The core thesis is composed of several ideas that work together: 1. That being the best at something has outsized benefits compared to being an also ran. 2. Specialisation and focus is how you achieve that. 3. That getting to be the best is a long, hard slog, which many people give up on. 4. Keeping going through that slog through to being the best is your advantage, your distinguishing factor. 5. If you're not going to make it through that Dip, give up and give up early rather than waste time.
There's a pleasant simplification here, and I think there's real value in examining how you're doing and knowing when to make a change because you're not making progress and cannot make progress. On the other hand, I don't really buy the whole package.

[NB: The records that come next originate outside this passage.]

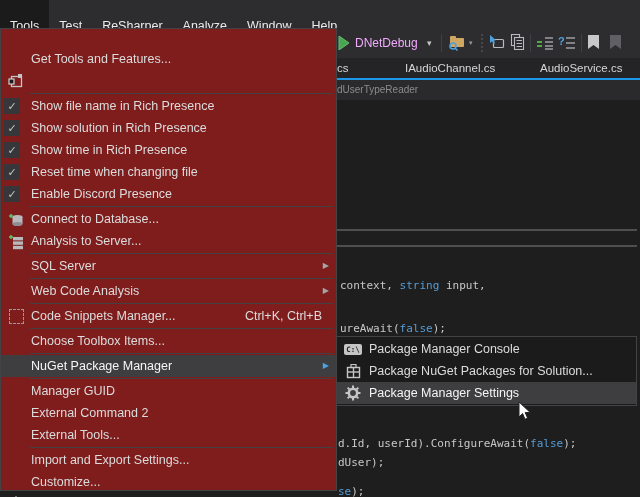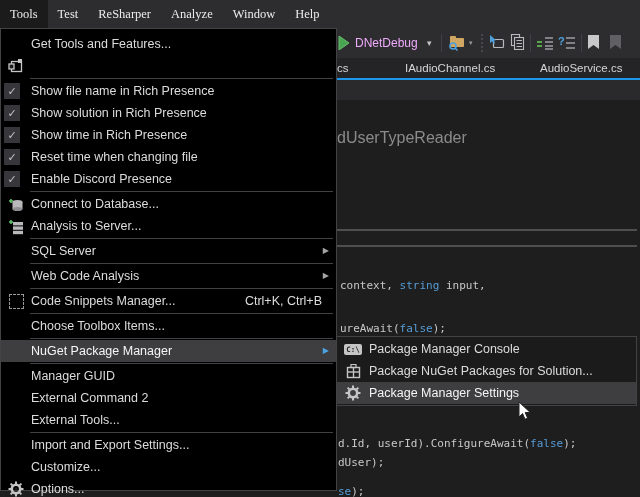"Tools" .mb-item { font-family: Liberation Serif, serif -> none; padding: 0 10px -> 12px 10px }
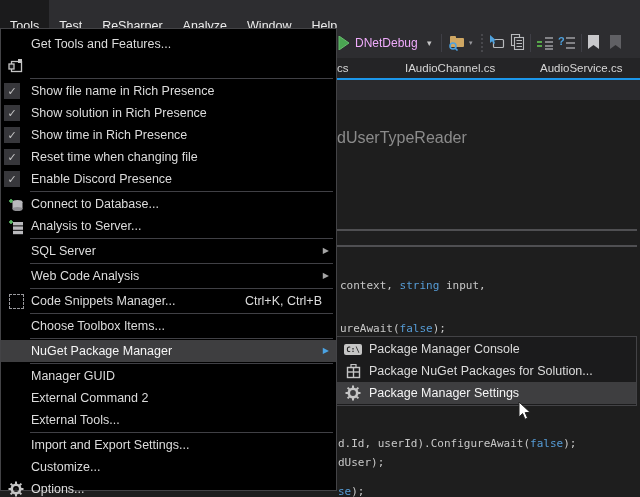"Get Tools and Features..." .menu { background: #000000 -> #7f1d1d; padding-top: 4px -> 19px }
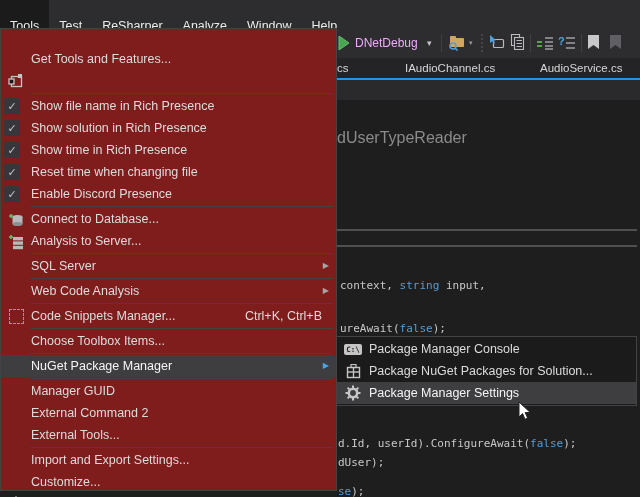"dUserTypeReader" .crumb { font-size: 16px -> 10px; margin-top: 48px -> none }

Working at Google means you get to observe a fair number of very bright, successful people. Indeed, world's best people for specific areas. There's less specialisation than one might think. People have hobbies and interests, they switch areas from time to time. Perhaps they're the world's best at being adaptable, or applying an analytic mindset, or always learning. It doesn't look like monomania, though.
On the other hand, as a book about business, rather than people, it's interesting. Being the best at something can be viewed as being about differentiating yourself in the market, rather than racing to the bottom on a commodity. The dip is your competitive advantage - whatever it is that's stopping the competition doing what you do. Of course the dip is hard - it's hard for you, but it should be harder for the competition.
It's short. It's thought-provoking. I don't particularly agree with it. Meh.
Posted 2019-08-16.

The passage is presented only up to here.